Task prompt: Scan the listing below. Report each line that includes "However".

*** Opening Supplied entries ***

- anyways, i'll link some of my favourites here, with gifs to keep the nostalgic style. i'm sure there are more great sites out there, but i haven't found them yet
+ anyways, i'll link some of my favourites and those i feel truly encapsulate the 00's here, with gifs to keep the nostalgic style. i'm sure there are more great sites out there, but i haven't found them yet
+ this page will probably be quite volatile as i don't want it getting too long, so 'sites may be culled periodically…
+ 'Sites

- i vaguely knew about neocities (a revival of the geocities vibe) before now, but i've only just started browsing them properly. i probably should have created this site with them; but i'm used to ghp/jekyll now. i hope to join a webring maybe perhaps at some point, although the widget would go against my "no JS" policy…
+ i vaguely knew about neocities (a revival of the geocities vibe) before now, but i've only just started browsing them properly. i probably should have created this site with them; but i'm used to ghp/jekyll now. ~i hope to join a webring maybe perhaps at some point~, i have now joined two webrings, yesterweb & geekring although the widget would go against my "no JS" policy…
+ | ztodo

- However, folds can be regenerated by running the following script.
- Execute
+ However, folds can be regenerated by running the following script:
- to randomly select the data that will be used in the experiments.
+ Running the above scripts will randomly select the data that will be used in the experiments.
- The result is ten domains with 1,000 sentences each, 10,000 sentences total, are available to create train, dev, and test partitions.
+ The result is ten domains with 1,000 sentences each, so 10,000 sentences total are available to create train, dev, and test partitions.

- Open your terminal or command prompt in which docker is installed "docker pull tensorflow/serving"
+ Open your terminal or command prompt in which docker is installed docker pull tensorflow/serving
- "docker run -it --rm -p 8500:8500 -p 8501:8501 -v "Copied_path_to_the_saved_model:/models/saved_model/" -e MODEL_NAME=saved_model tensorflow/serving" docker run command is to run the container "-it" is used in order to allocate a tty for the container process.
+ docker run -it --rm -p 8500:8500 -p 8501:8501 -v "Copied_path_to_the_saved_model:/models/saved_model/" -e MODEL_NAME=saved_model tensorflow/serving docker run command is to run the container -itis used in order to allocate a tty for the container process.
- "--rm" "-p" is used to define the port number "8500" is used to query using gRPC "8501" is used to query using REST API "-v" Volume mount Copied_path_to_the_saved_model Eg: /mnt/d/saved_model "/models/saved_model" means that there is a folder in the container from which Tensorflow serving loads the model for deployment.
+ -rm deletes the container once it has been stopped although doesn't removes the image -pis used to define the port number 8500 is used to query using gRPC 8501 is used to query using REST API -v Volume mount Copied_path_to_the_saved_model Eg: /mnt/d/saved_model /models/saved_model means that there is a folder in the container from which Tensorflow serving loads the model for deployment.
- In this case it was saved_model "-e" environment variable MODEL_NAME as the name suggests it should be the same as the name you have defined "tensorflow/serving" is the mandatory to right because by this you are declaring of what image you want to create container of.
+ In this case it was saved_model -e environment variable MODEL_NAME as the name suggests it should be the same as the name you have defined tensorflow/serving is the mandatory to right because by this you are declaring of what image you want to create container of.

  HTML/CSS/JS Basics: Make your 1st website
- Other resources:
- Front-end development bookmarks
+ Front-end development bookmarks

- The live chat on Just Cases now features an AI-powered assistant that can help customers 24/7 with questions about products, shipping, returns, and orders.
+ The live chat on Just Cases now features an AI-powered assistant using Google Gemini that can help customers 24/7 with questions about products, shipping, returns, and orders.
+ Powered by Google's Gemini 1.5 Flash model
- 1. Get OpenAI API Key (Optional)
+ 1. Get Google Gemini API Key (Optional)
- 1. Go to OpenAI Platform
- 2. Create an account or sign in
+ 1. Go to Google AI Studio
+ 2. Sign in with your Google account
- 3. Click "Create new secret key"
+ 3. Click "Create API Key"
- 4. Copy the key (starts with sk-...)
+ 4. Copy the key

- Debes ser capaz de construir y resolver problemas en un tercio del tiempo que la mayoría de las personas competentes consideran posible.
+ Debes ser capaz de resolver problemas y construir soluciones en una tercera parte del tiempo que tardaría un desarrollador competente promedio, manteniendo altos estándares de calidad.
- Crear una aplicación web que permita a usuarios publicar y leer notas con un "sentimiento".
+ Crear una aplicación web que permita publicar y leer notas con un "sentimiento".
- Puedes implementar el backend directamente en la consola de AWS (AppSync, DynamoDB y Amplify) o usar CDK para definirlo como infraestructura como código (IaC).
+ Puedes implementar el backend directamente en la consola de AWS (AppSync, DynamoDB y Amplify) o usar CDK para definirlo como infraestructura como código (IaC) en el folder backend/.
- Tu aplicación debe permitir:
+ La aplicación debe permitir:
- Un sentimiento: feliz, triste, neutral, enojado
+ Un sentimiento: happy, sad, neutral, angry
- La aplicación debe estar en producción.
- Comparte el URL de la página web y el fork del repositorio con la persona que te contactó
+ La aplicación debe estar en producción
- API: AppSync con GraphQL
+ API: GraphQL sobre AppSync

*** Closing Supplied entries ***

Answer below:
- However, folds can be regenerated by running the following script.
+ However, folds can be regenerated by running the following script:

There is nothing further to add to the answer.